According to it, the target has primarily become mobile devices. Kaspersky noted that in 2019 the number of worldwide mobile phone users is expected to reach 4.68 billion of which 2.7 billion are smartphone users.

It noted that with smartphone users increasing, it makes users more vulnerable. Kaspersky said with several unsecured Wi-Fi connections, network spoofing, phishing attacks, ransomware, spyware and improper session handling – mobile devices make for the perfect easy target. In fact, according to Kaspersky mobile apps are often the cause of unintentional data leakage.
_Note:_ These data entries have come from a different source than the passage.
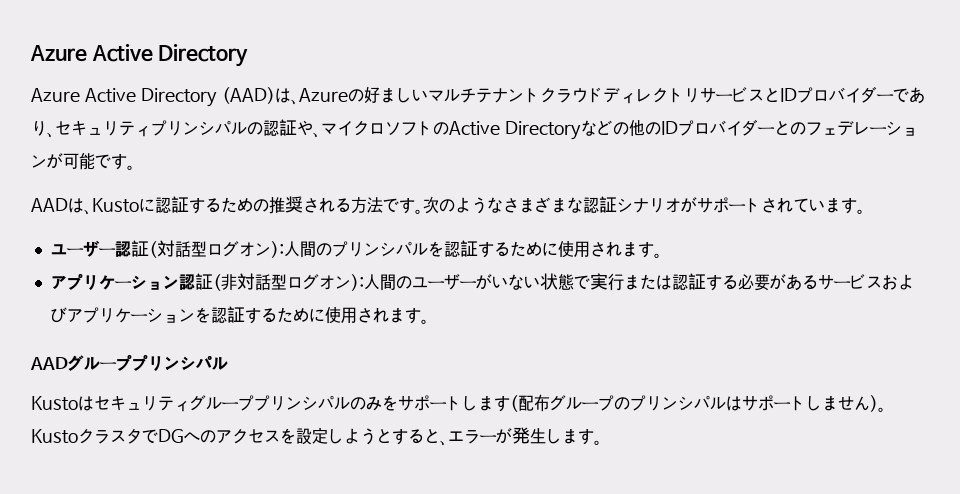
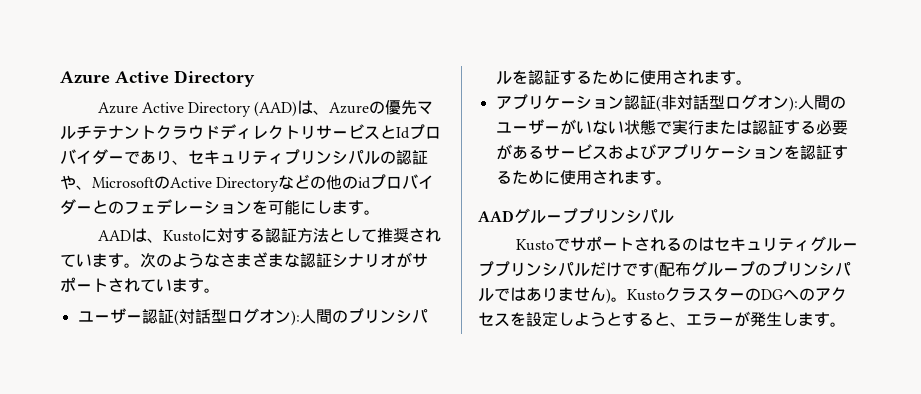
- Azure Active Directory (AAD)は、Azureの好ましいマルチテナントクラウドディレクトリサービスとIDプロバイダーであり、セキュリティプリンシパルの認証や、マイクロソフトのActive Directoryなどの他のIDプロバイダーとのフェデレーションが可能です。
+ Azure Active Directory (AAD)は、Azureの優先マルチテナントクラウドディレクトリサービスとIdプロバイダーであり、セキュリティプリンシパルの認証や、MicrosoftのActive Directoryなどの他のidプロバイダーとのフェデレーションを可能にします。
- AADは、Kustoに認証するための推奨される方法です。
+ AADは、Kustoに対する認証方法として推奨されています。
- Kustoはセキュリティグループプリンシパルのみをサポートします(配布グループのプリンシパルはサポートしません)。
+ Kustoでサポートされるのはセキュリティグループプリンシパルだけです(配布グループのプリンシパルではありません)。
- KustoクラスタでDGへのアクセスを設定しようとすると、エラーが発生します。
+ KustoクラスターのDGへのアクセスを設定しようとすると、エラーが発生します。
General Manager for Kaspersky in Africa, Riaan Badenhorst, said: “Apps pose a real problem for mobile users, who give them sweeping permissions, but don’t always check security. These are typically free apps found in official app stores that perform as advertised, but also send personal – and potentially corporate – data to a remote server, where it is mined by advertisers or even cybercriminals.

“Data leakage can also happen through hostile enterprise-signed mobile apps. Here, mobile malware uses distribution code native to popular mobile operating systems like iOS and Android to spread valuable data across corporate networks without raising red flags.”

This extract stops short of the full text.